29 August 2006

i am an addict

hello my name is jonathan and i'm an addict. i'm addicted to this television show called starting over. it's a 'reality' show that's on at noon on nbc. it's my guilty pleasure for my lunch hour as i sit at my desk eating my usual lunch from energy kitchen.

basically - it's reality tv for menopausal women. women flow in and out of this house with the hopes of 'fixing' an issue. it can be anything from coping with loss, weight, or just simply finding themselves. i must confess - it has made me well up inside a few times. pathetic i know. maybe i'm going through menopause.

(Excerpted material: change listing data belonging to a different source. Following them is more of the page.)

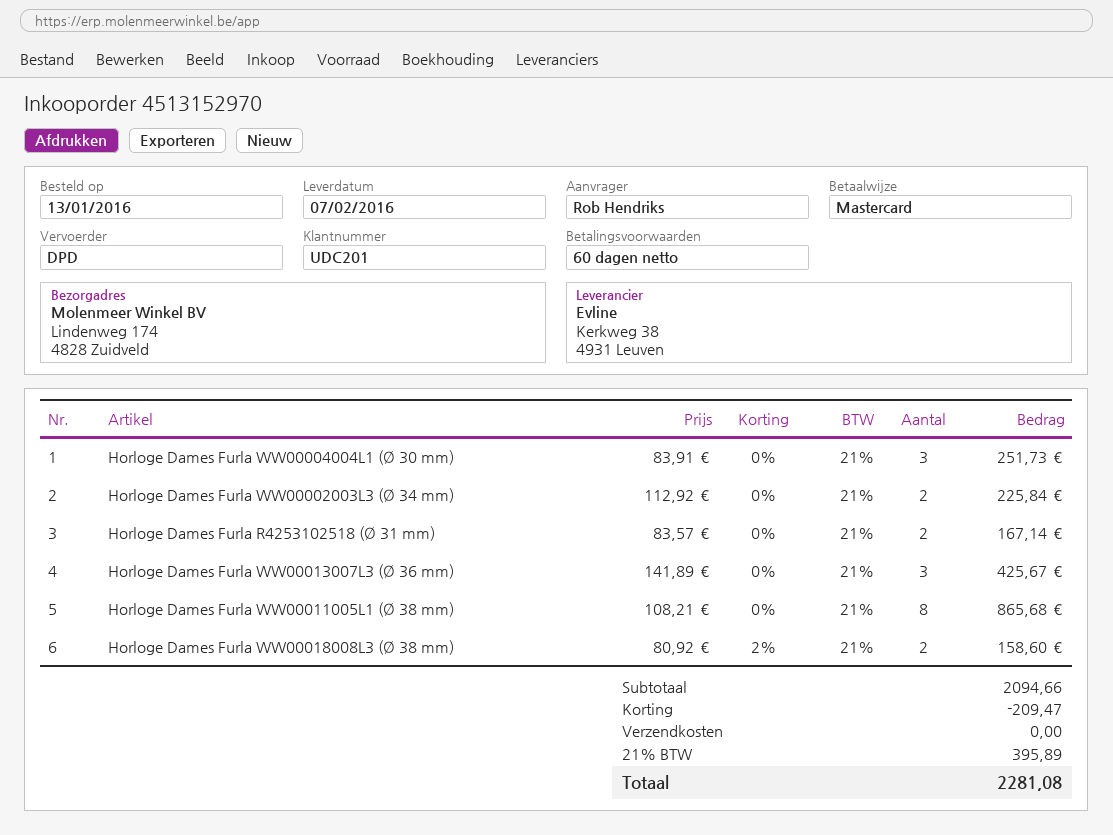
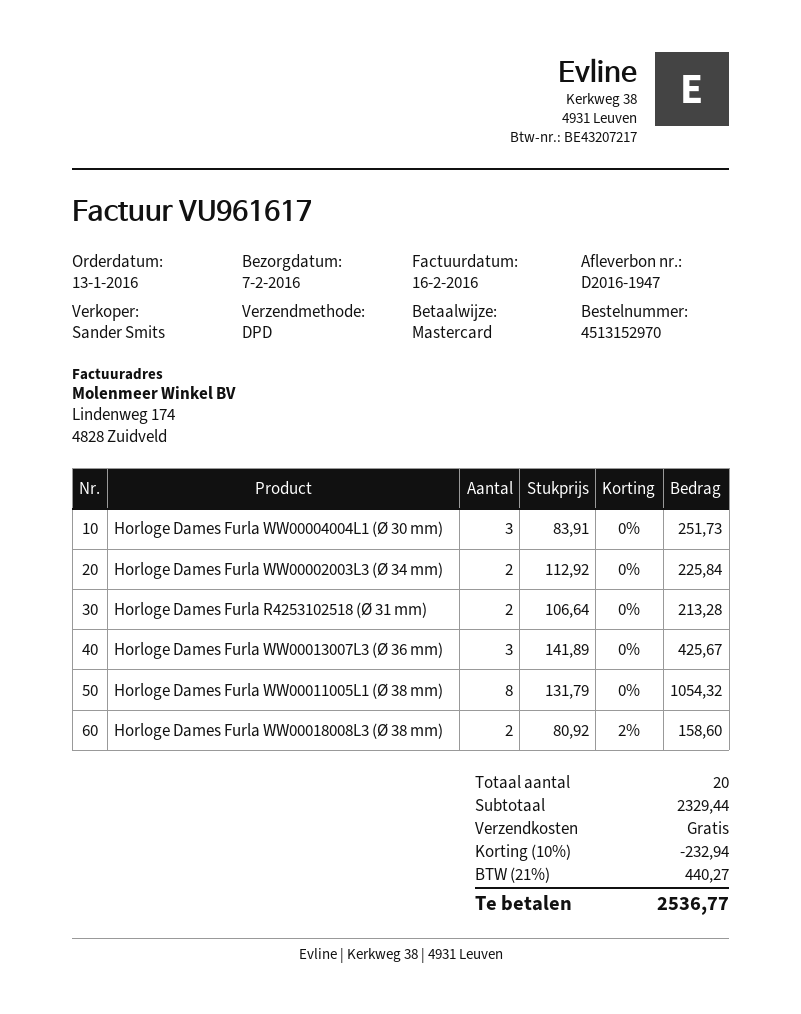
Horloge Dames Furla R4253102518 (Ø 31 mm): 2 x 83.57 = 167.14 -> 2 x 106.64 = 213.28
Horloge Dames Furla WW00011005L1 (Ø 38 mm): 8 x 108.21 = 865.68 -> 8 x 131.79 = 1054.32
subtotal: 2094.66 -> 2329.44
discount: 209.47 -> 232.94
tax: 21% = 395.89 -> 21% = 440.27
total: 2281.08 -> 2536.77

each woman is paired with another (kind of like 'the program' - though these are called accountability partners) for checks and balances - as she progresses in the house. they are coached by a life coaches rhonda britten and iyanla vanzant (my favorite) and psychologist dr. stan katz.

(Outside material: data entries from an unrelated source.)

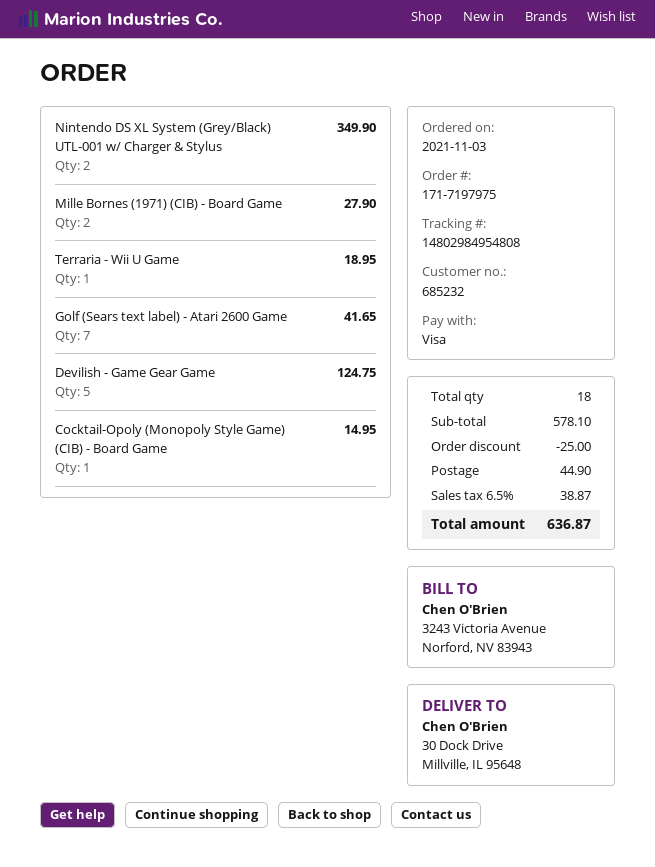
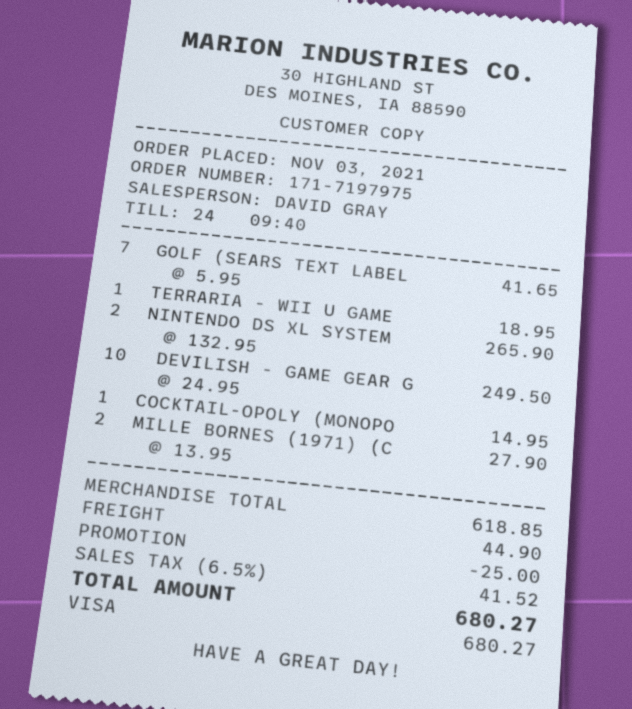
Nintendo DS XL System (Grey/Black) UTL-001 w/ Charger & Stylus: 2 for 349.90 -> 2 for 265.90
Devilish - Game Gear Game: 5 for 124.75 -> 10 for 249.50
subtotal: 578.10 -> 618.85
tax: 6.5% = 38.87 -> 6.5% = 41.52
total: 636.87 -> 680.27

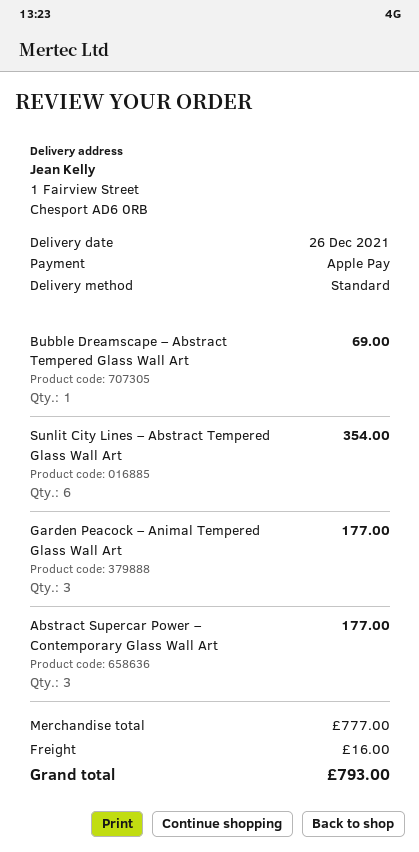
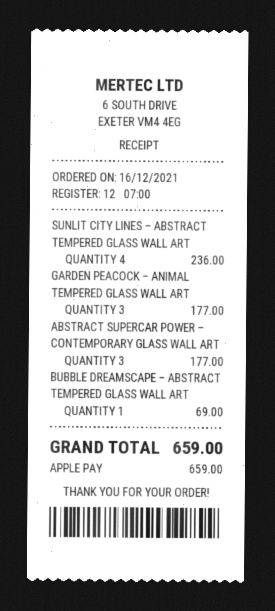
Sunlit City Lines – Abstract Tempered Glass Wall Art: 6 for 354.00 -> 4 for 236.00
shipping: 16.00 -> none
total: 793.00 -> 659.00

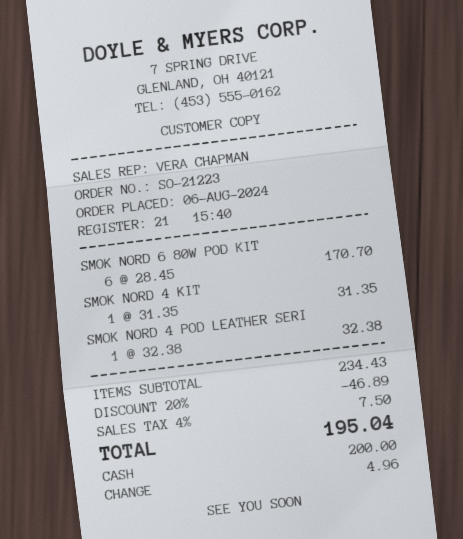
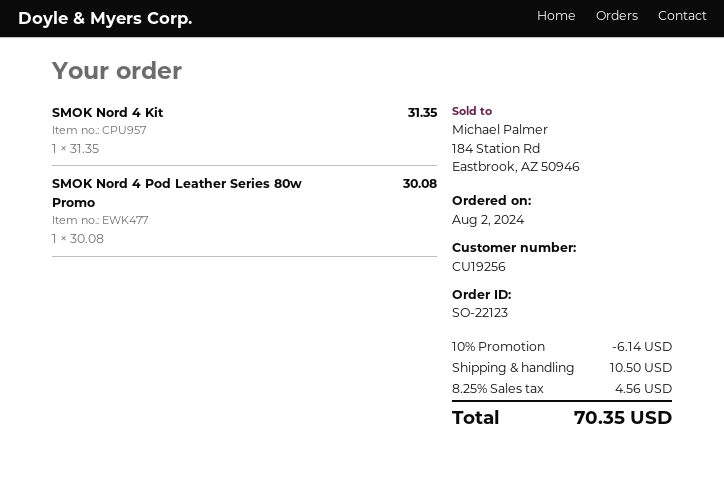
order number: SO-21223 -> SO-22123
order date: 2024-08-06 -> 2024-08-02
SMOK NORD 6 80W POD KIT: 6 x 28.45 = 170.70 -> none
SMOK NORD 4 POD LEATHER SERI: 1 x 32.38 = 32.38 -> 1 x 30.08 = 30.08
discount: 20% = 46.89 -> 10% = 6.14
shipping: none -> 10.50
tax: 4% = 7.50 -> 8.25% = 4.56
total: 195.04 -> 70.35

they work with these - well let's face it - pretty pathetic women - and coach them through their fears and anger and hidden drama. it's real reality tv and i think there's something about seeing the pain in others and knowing that that ain't you (i believe it's called 'schadenfreude' - thanks 'avenue q'.) i can't get enough of it. it's almost painful to watch but yet i can't pull away - it's like watching a train accident in slow motion.

i get sad when one of the women graduate because our 'friendship' will end - they are a part of my life - whatever happens to them - do the go away cured and satisfied or do they fall into pits of withdrawl and die? i want to know. it reminds me of when i graduated - and you never look back. lost souls - here and there. this is pathetic - lol - i can't stop watching!